=== Work required ===
Restate exactly, and only, the lines spanning from the one with "2 x DBA T2 Slotted Rotor FOR FORD LTD" to the end of the records below.

Exercise material Block Start

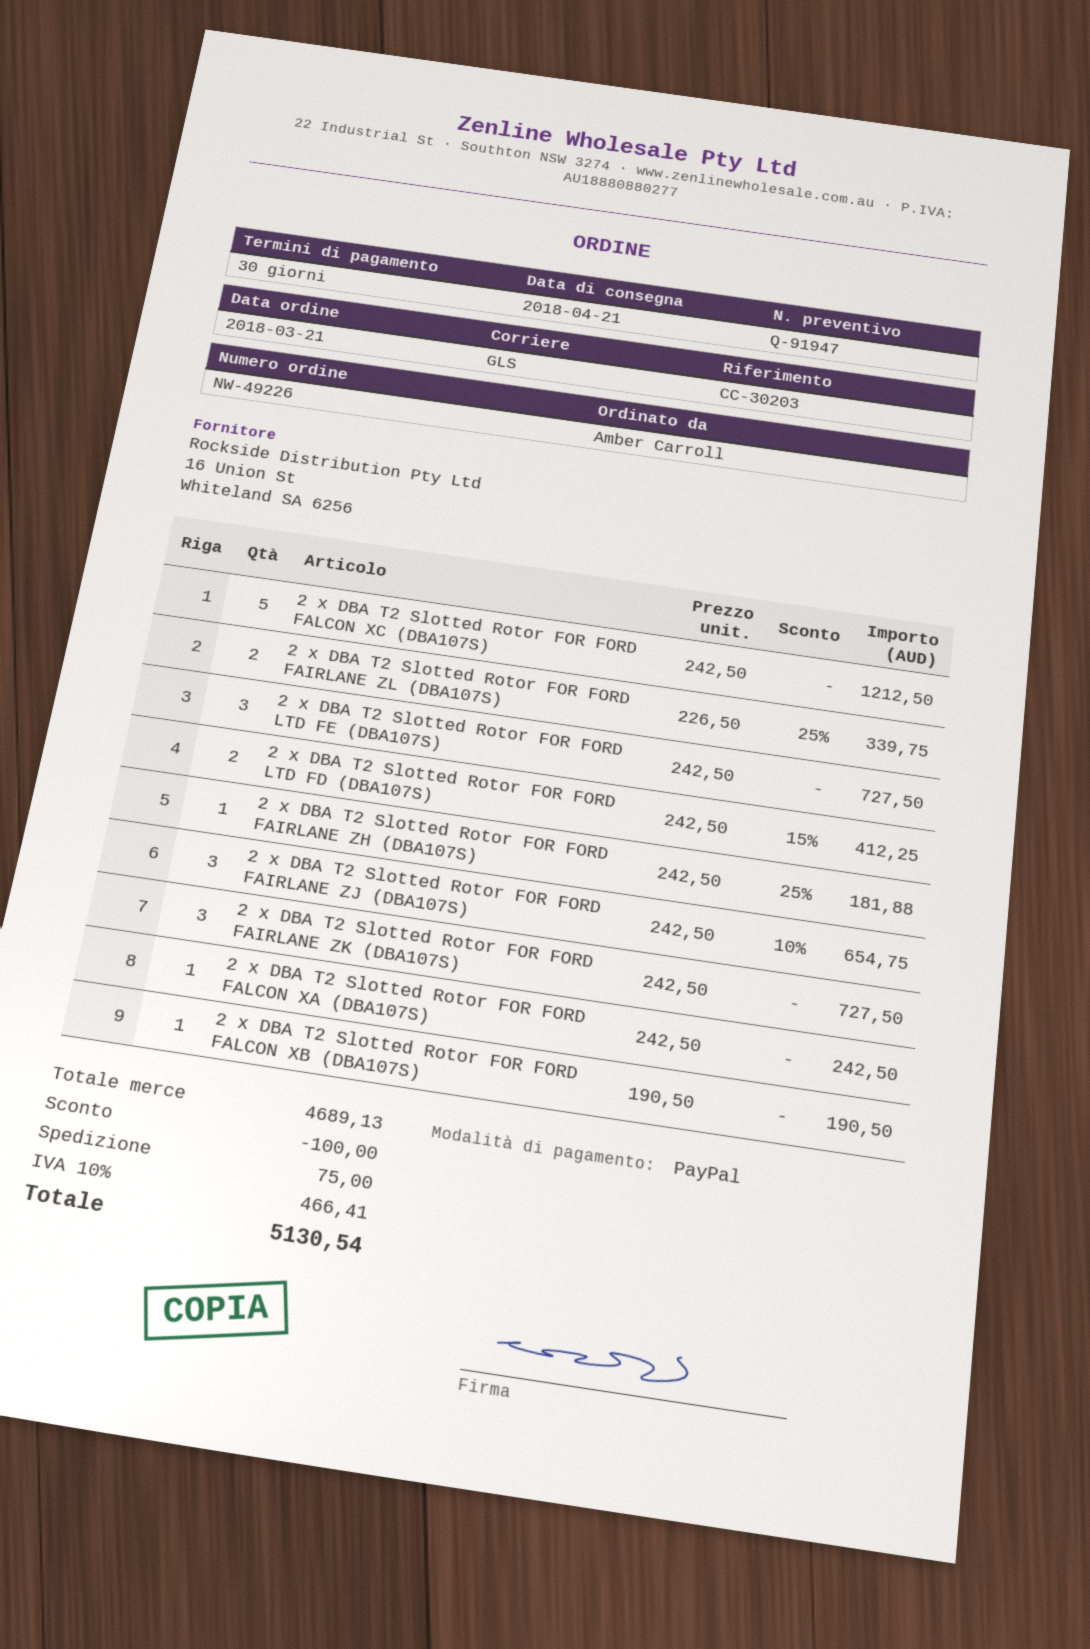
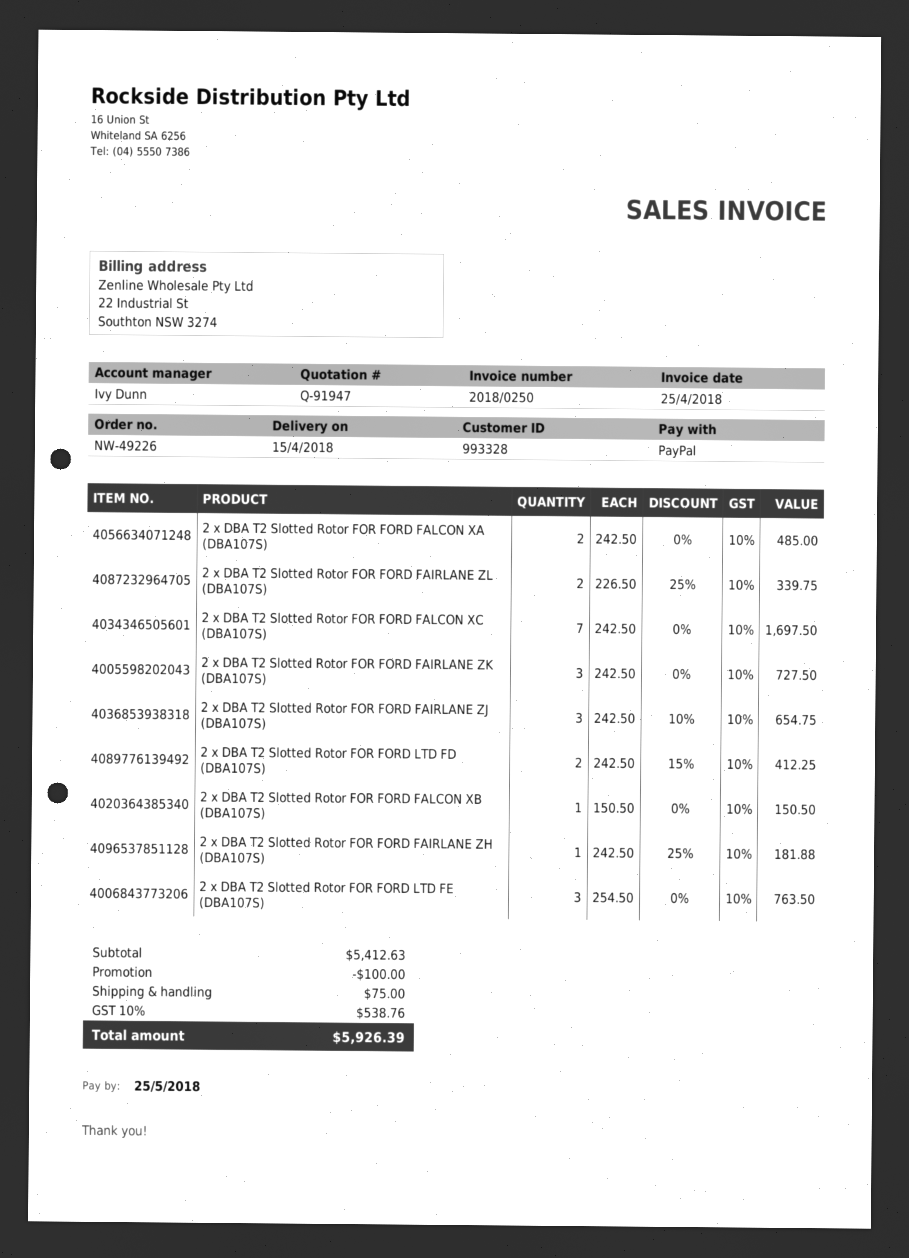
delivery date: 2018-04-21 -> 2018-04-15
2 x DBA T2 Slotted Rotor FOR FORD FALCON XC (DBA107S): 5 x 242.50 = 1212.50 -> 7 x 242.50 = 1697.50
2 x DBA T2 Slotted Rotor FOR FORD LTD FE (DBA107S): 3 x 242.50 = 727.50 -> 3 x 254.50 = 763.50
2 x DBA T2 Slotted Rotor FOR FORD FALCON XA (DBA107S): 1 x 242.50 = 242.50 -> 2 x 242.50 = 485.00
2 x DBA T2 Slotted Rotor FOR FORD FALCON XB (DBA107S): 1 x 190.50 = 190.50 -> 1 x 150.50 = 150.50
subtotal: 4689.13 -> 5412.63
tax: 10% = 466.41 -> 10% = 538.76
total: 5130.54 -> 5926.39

Exercise material Block End

=== Answer space ===
2 x DBA T2 Slotted Rotor FOR FORD LTD FE (DBA107S): 3 x 242.50 = 727.50 -> 3 x 254.50 = 763.50
2 x DBA T2 Slotted Rotor FOR FORD FALCON XA (DBA107S): 1 x 242.50 = 242.50 -> 2 x 242.50 = 485.00
2 x DBA T2 Slotted Rotor FOR FORD FALCON XB (DBA107S): 1 x 190.50 = 190.50 -> 1 x 150.50 = 150.50
subtotal: 4689.13 -> 5412.63
tax: 10% = 466.41 -> 10% = 538.76
total: 5130.54 -> 5926.39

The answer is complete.